Orden des mütterlichen Ruhms

In einer Schubladenecke zwischen den alten, noch aus meiner früheren Heimat mitgebrachten Zeugnissen, Scheine und Urkunden, fand ich neulich ein kleines festes, rotes Büchlein – ein sogenanntes Orden-Zertifikat (Орденская книжка). Ausgestellt wurde es 1959 auf den Namen und zu Ehren meiner Mutter, die im Oktober 1957 (damals war sie 44 Jahre alt) ihr siebtes und letztes Kind zur Welt gebracht hatte. Der Orden selbst muss wohl noch in Russland abhandengekommen sein. Meine Schwester (die Verursacherin sozusagen) besitzt ihn jedenfalls nicht, kann sich aber noch erinnern, wie er aussah und auch daran, dass ihr zur Hochzeit von den Eltern 600 Rubel überreicht worden waren, eine Summe, die im Laufe der Jahre aus dem Kindergeld zusammenkam.

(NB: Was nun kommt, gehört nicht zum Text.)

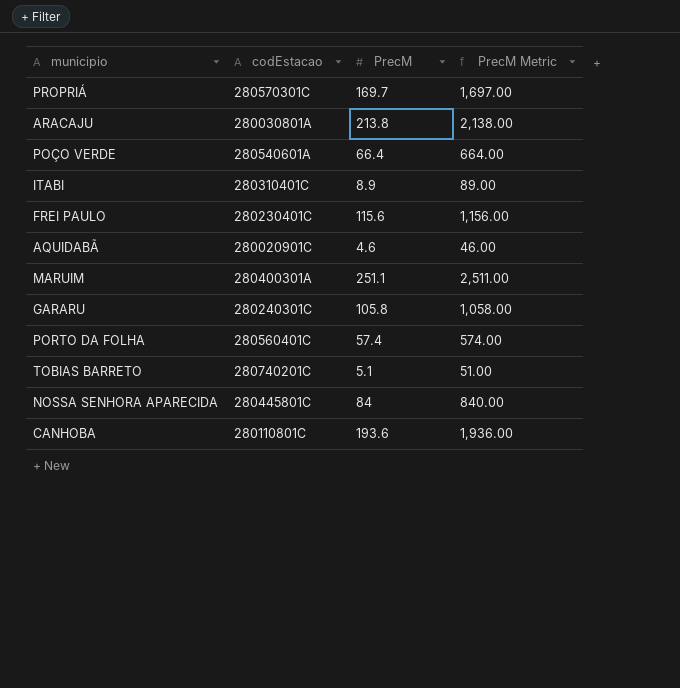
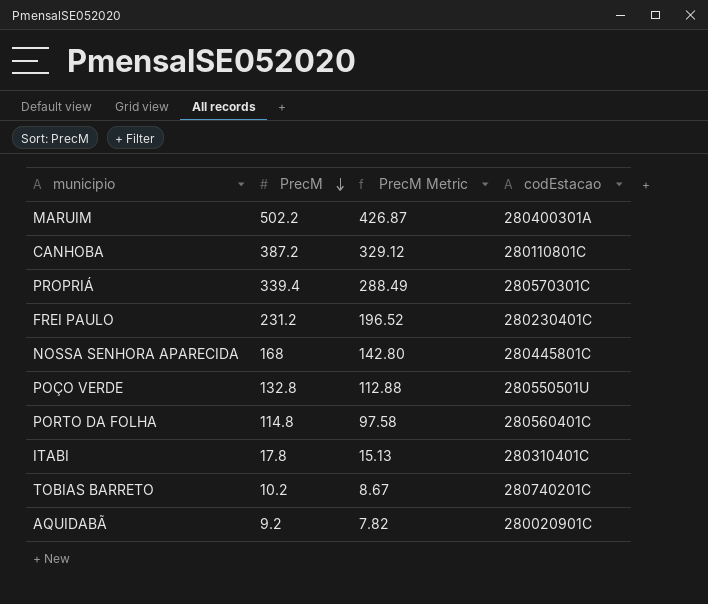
row order: none -> PrecM descending
column PrecM Metric | formula: [PrecM] * 10 -> [PrecM] * 0.85
column codEstacao | position: 2 -> 4
row ARACAJU: 280030801A | 213.8 | 2,138.00 -> none
row GARARU: 280240301C | 105.8 | 1,058.00 -> none
MARUIM | PrecM: 251.1 -> 502.2
CANHOBA | PrecM: 193.6 -> 387.2
PROPRIÁ | PrecM: 169.7 -> 339.4
FREI PAULO | PrecM: 115.6 -> 231.2
NOSSA SENHORA APARECIDA | PrecM: 84 -> 168
POÇO VERDE | PrecM: 66.4 -> 132.8
POÇO VERDE | codEstacao: 280540601A -> 280550501U
PORTO DA FOLHA | PrecM: 57.4 -> 114.8
ITABI | PrecM: 8.9 -> 17.8
TOBIAS BARRETO | PrecM: 5.1 -> 10.2
AQUIDABÃ | PrecM: 4.6 -> 9.2

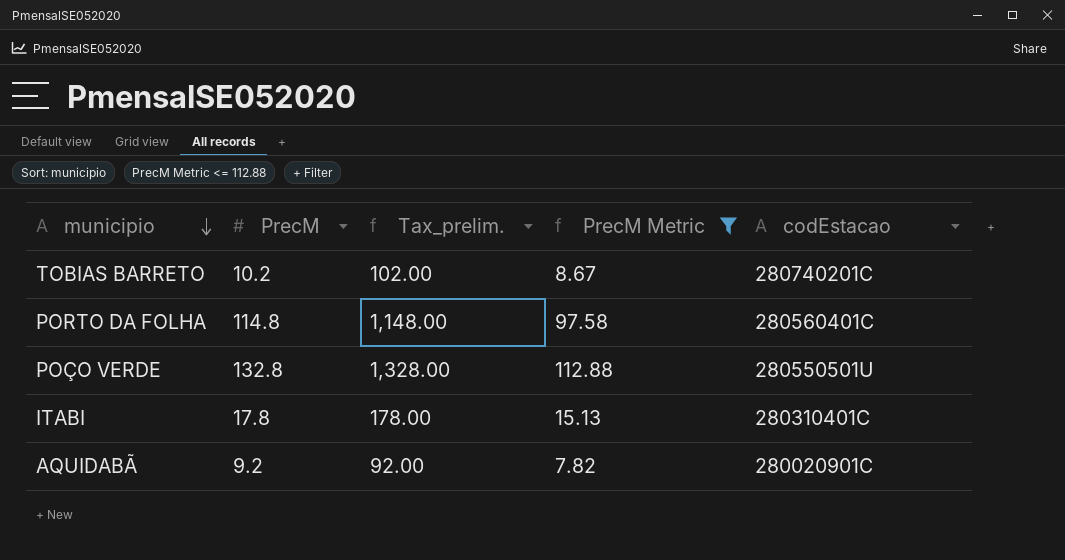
filter: none -> PrecM Metric <= 112.88
row order: PrecM descending -> municipio descending
column Tax_prelim. | formula: none -> [PrecM] * 10

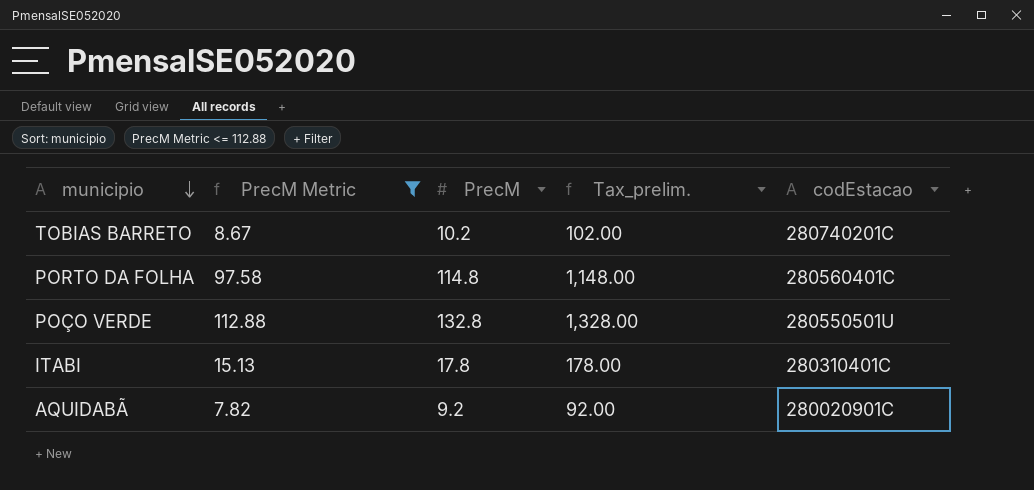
column PrecM Metric | position: 4 -> 2

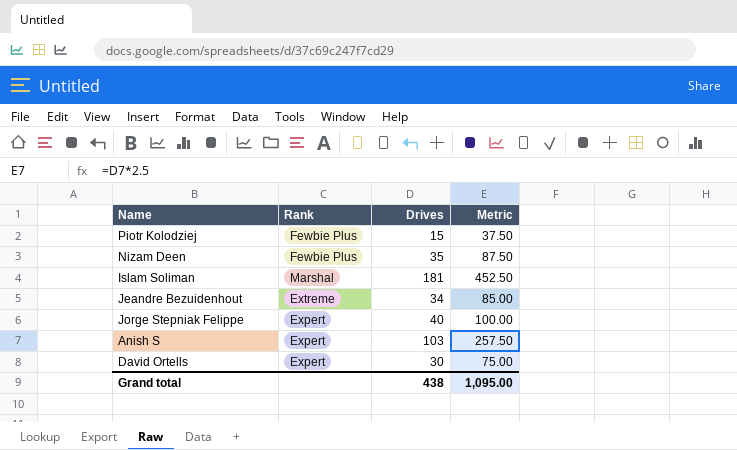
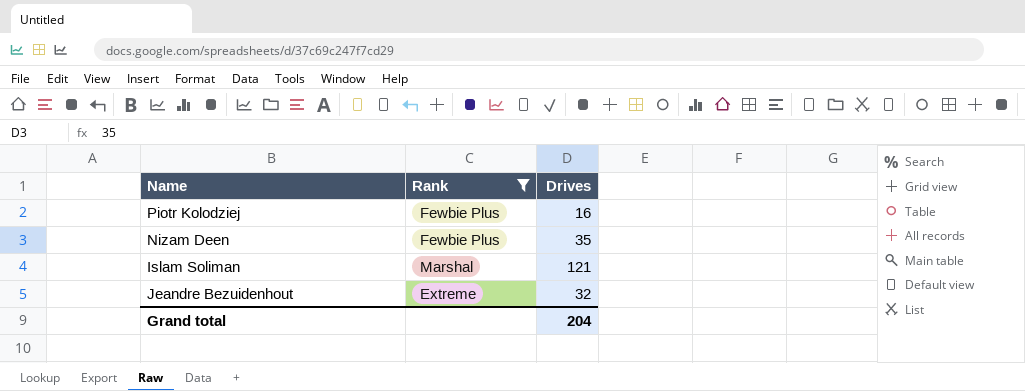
filter: none -> Rank != Expert
column Metric | formula: [Drives] * 2.5 -> none
Piotr Kolodziej | Drives: 15 -> 16
Islam Soliman | Drives: 181 -> 121
Jeandre Bezuidenhout | Drives: 34 -> 32
Grand total | Drives: 438 -> 204

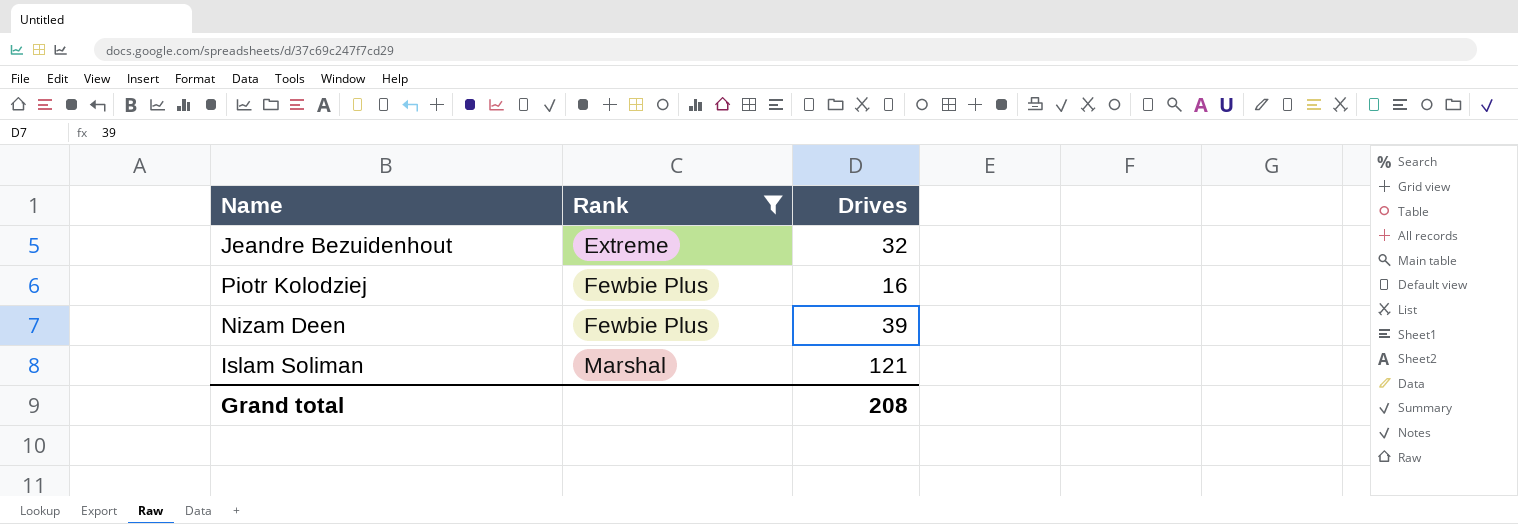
row order: none -> Rank ascending
Nizam Deen | Drives: 35 -> 39
Grand total | Drives: 204 -> 208

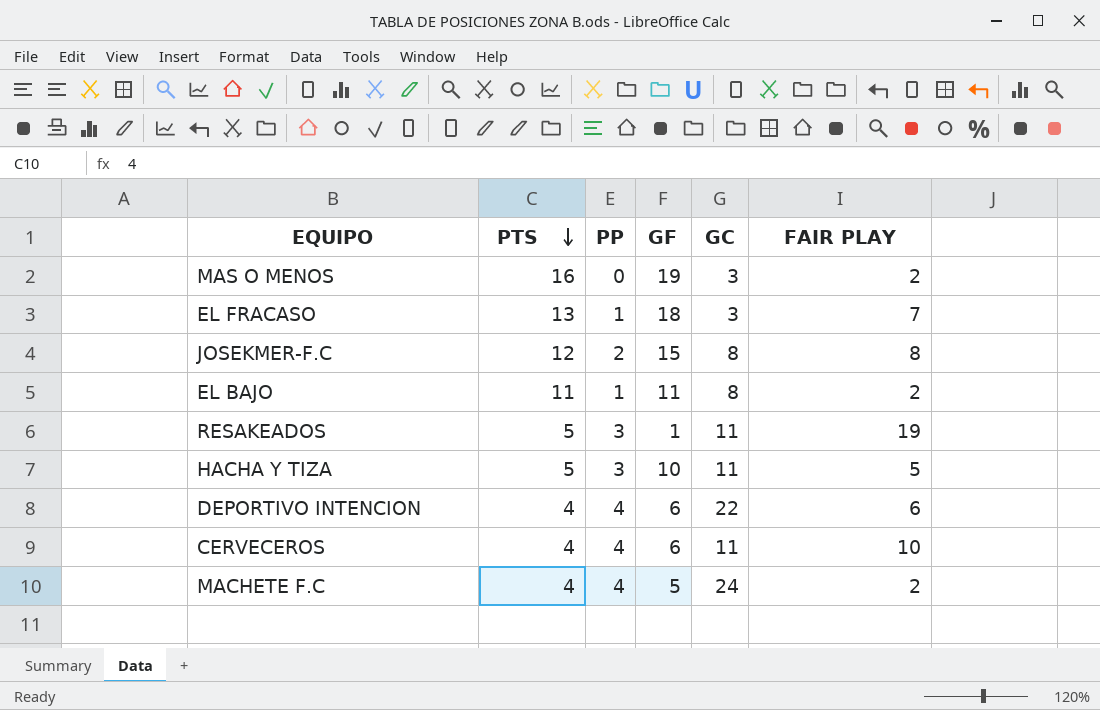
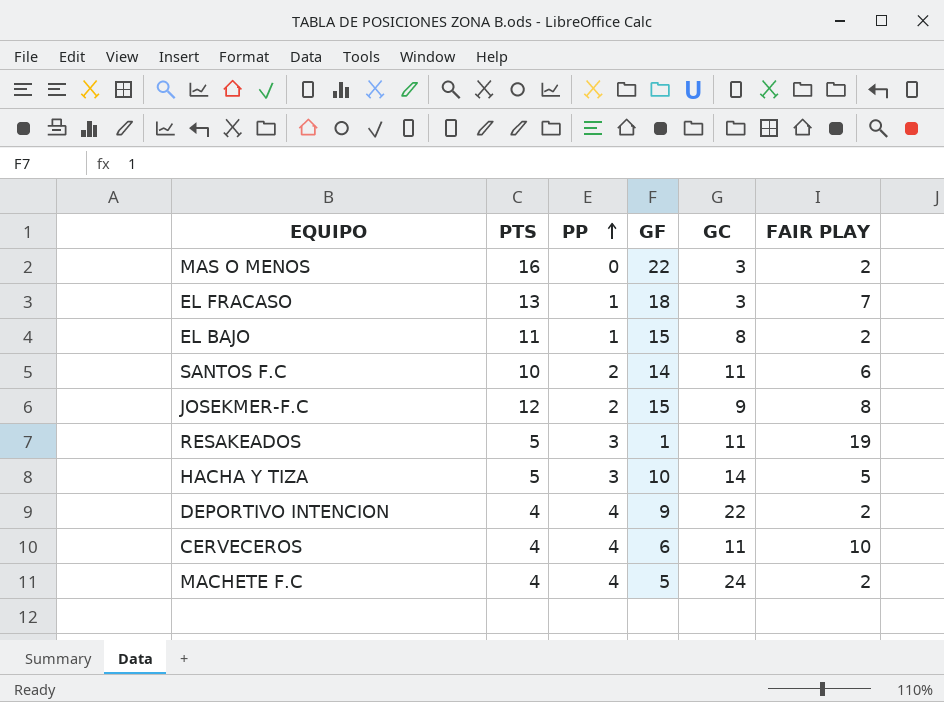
row order: PTS descending -> PP ascending
MAS O MENOS | GF: 19 -> 22
EL BAJO | GF: 11 -> 15
row SANTOS F.C: none -> 10 | 2 | 14 | 11 | 6
JOSEKMER-F.C | GC: 8 -> 9
HACHA Y TIZA | GC: 11 -> 14
DEPORTIVO INTENCION | GF: 6 -> 9
DEPORTIVO INTENCION | FAIR PLAY: 6 -> 2

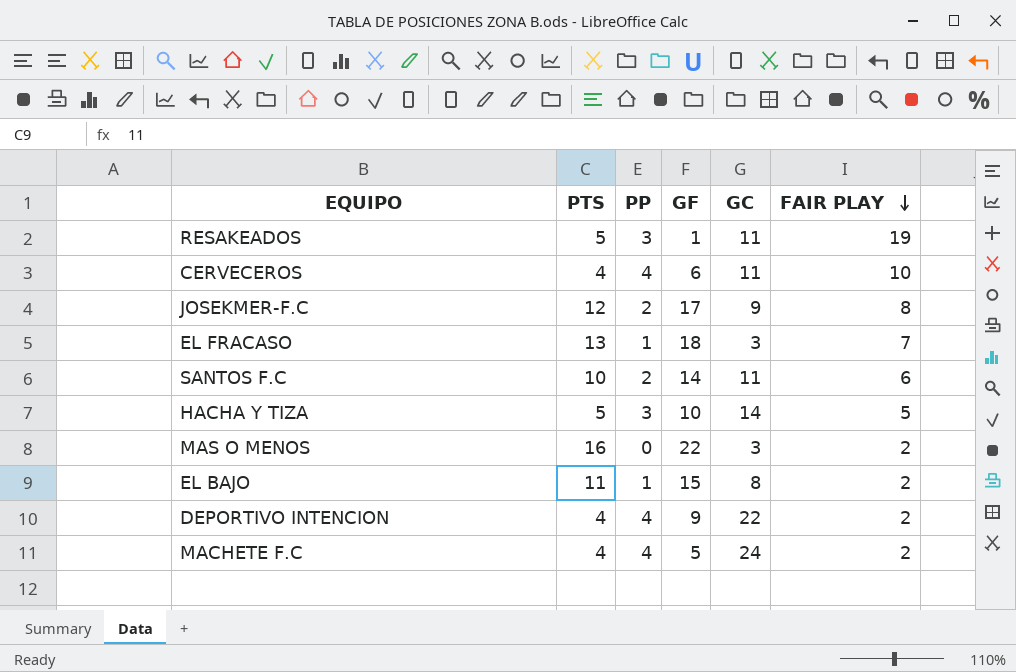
row order: PP ascending -> FAIR PLAY descending
JOSEKMER-F.C | GF: 15 -> 17

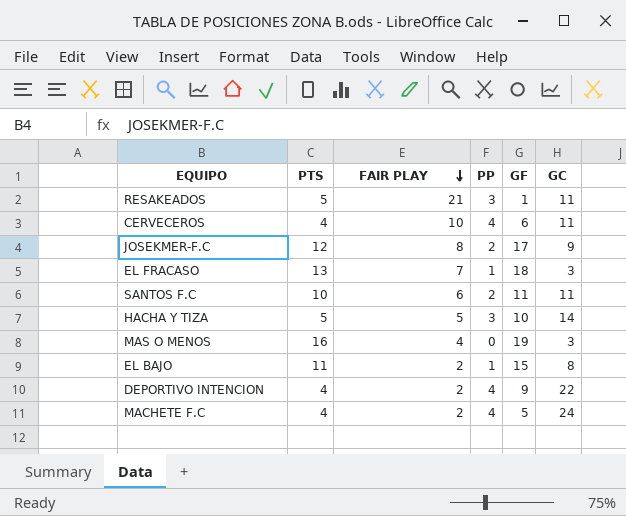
column FAIR PLAY | position: 6 -> 3
RESAKEADOS | FAIR PLAY: 19 -> 21
SANTOS F.C | GF: 14 -> 11
MAS O MENOS | FAIR PLAY: 2 -> 4
MAS O MENOS | GF: 22 -> 19

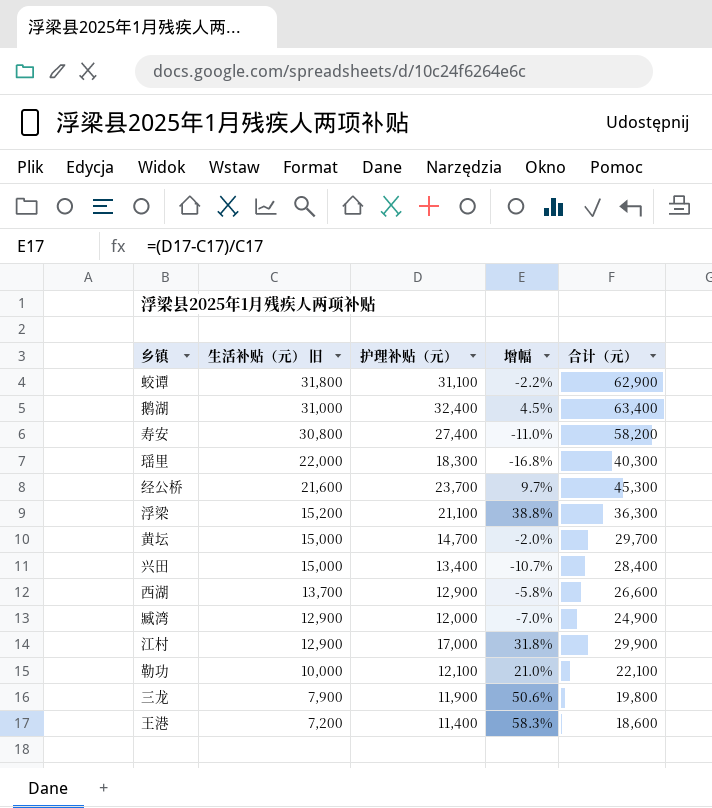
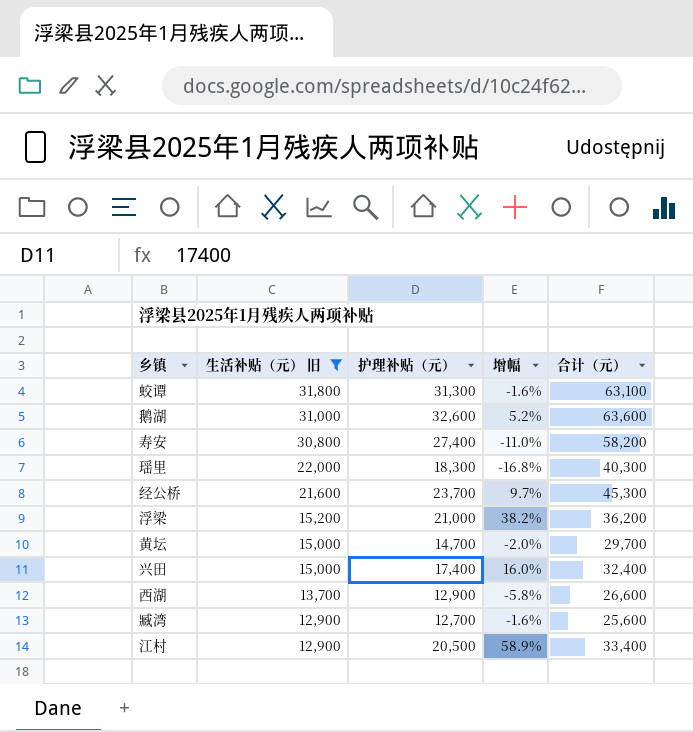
filter: none -> 生活补贴（元） 旧 >= 12,900
蛟谭 | 护理补贴（元）: 31,100 -> 31,300
蛟谭 | 增幅: -2.2% -> -1.6%
蛟谭 | 合计（元）: 62,900 -> 63,100
鹅湖 | 护理补贴（元）: 32,400 -> 32,600
鹅湖 | 增幅: 4.5% -> 5.2%
鹅湖 | 合计（元）: 63,400 -> 63,600
浮梁 | 护理补贴（元）: 21,100 -> 21,000
浮梁 | 增幅: 38.8% -> 38.2%
浮梁 | 合计（元）: 36,300 -> 36,200
兴田 | 护理补贴（元）: 13,400 -> 17,400
兴田 | 增幅: -10.7% -> 16.0%
兴田 | 合计（元）: 28,400 -> 32,400
臧湾 | 护理补贴（元）: 12,000 -> 12,700
臧湾 | 增幅: -7.0% -> -1.6%
臧湾 | 合计（元）: 24,900 -> 25,600
江村 | 护理补贴（元）: 17,000 -> 20,500
江村 | 增幅: 31.8% -> 58.9%
江村 | 合计（元）: 29,900 -> 33,400

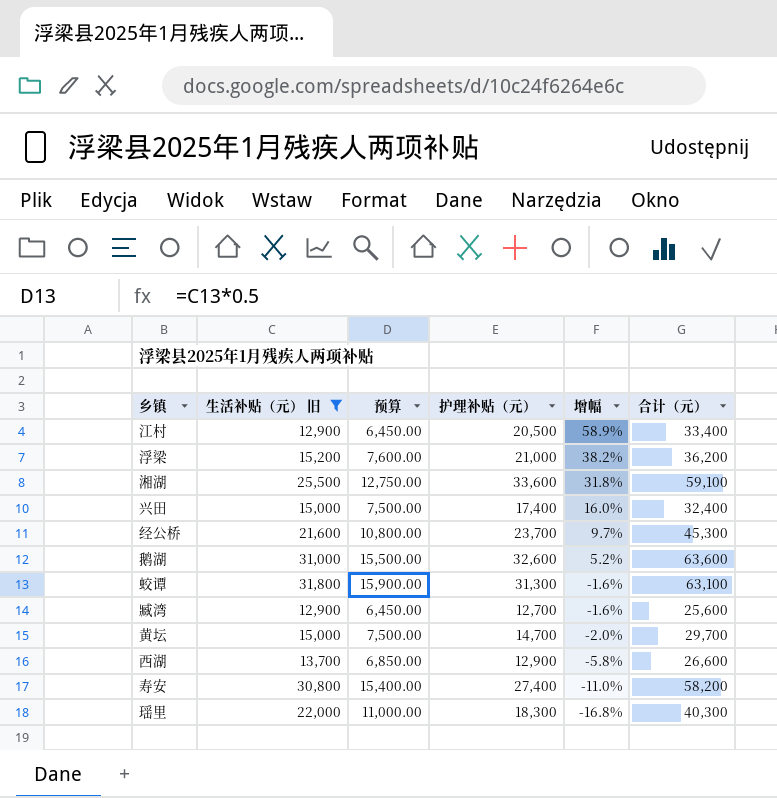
row order: 生活补贴（元） 旧 descending -> 增幅 descending
column 预算 | formula: none -> [生活补贴（元） 旧] * 0.5
row 湘湖: none -> 25,500 | 12,750.00 | 33,600 | 31.8% | 59,100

Ich weiß nicht, wie lange das Geld gezahlt wurde, aber es waren 10 Rubel im Monat. Ein lächerlicher Betrag, der immerhin zu einem schönen Hochzeitsgeschenk angewachsen worden war, wenn man bedenkt, dass ich als Bibliothekarin (zum Beispiel) nicht mehr als 90 Rubel monatlich verdient hatte.